Exercise: Set the listing down unchanged, minus every embedded image.

*****

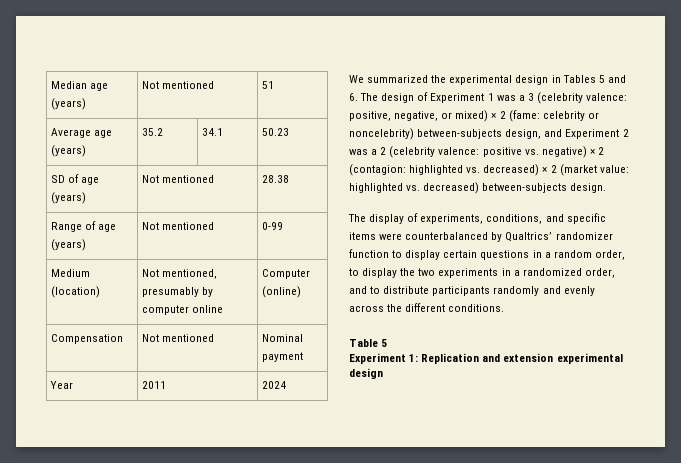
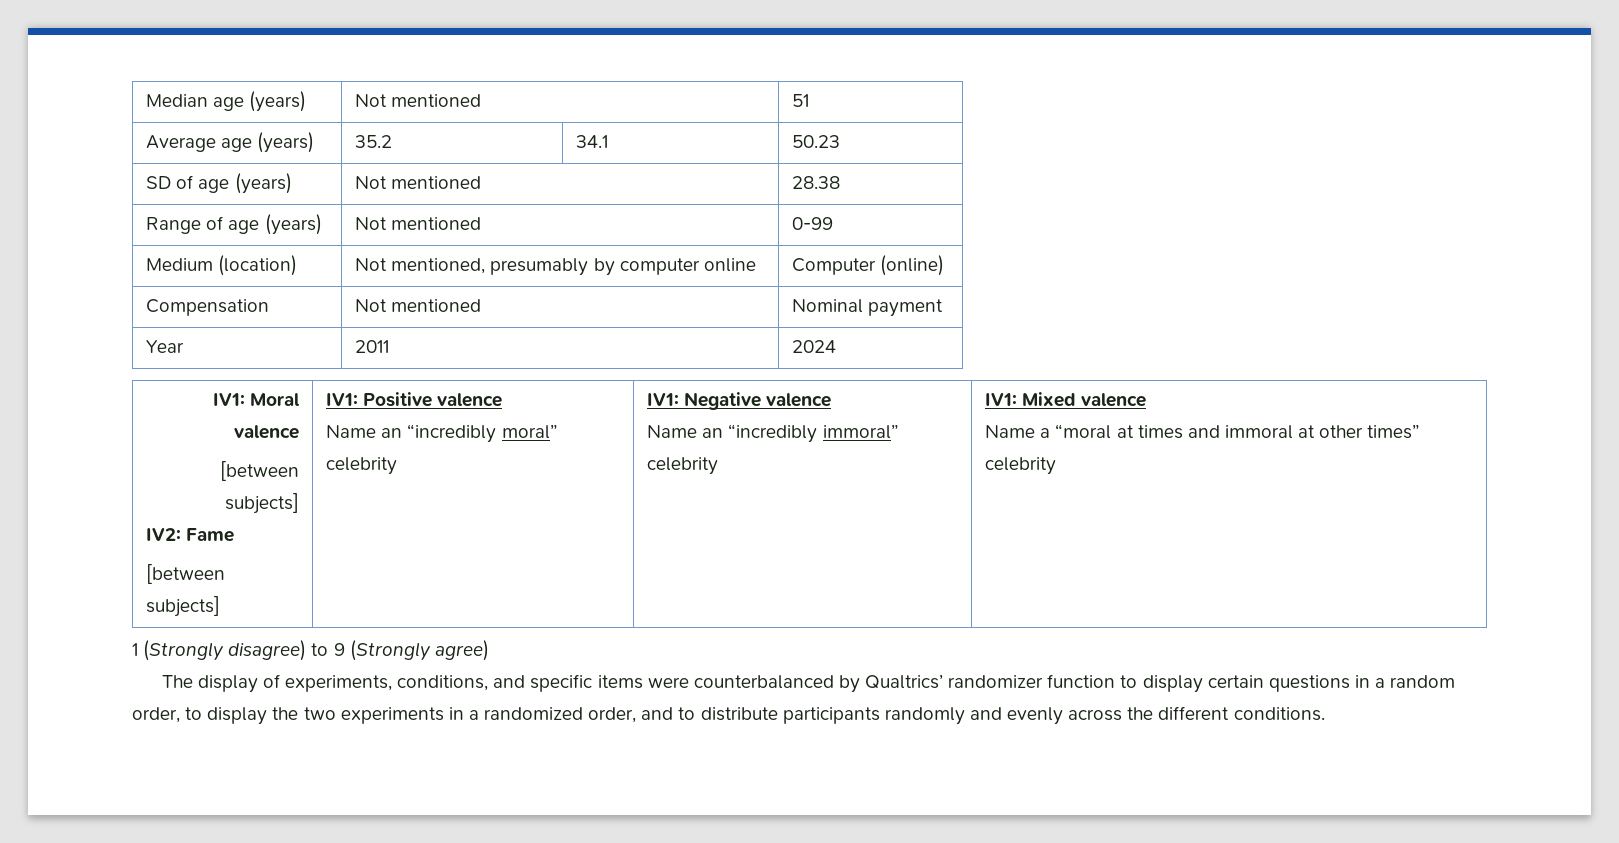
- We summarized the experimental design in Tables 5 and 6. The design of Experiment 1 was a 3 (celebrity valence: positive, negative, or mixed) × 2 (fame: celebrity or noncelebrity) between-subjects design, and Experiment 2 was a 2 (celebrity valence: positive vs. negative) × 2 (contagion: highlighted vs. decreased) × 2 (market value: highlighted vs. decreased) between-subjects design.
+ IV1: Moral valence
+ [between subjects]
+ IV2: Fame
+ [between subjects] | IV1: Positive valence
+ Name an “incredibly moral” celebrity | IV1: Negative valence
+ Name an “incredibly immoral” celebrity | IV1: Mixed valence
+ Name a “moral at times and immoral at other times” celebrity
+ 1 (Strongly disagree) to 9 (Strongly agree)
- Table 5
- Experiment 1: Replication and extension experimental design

*****

Solved exercise:
- We summarized the experimental design in Tables 5 and 6. The design of Experiment 1 was a 3 (celebrity valence: positive, negative, or mixed) × 2 (fame: celebrity or noncelebrity) between-subjects design, and Experiment 2 was a 2 (celebrity valence: positive vs. negative) × 2 (contagion: highlighted vs. decreased) × 2 (market value: highlighted vs. decreased) between-subjects design.
+ IV1: Moral valence
+ [between subjects]
+ IV2: Fame
+ [between subjects] | IV1: Positive valence
+ Name an “incredibly moral” celebrity | IV1: Negative valence
+ Name an “incredibly immoral” celebrity | IV1: Mixed valence
+ Name a “moral at times and immoral at other times” celebrity
+ 1 (Strongly disagree) to 9 (Strongly agree)
- Table 5
- Experiment 1: Replication and extension experimental design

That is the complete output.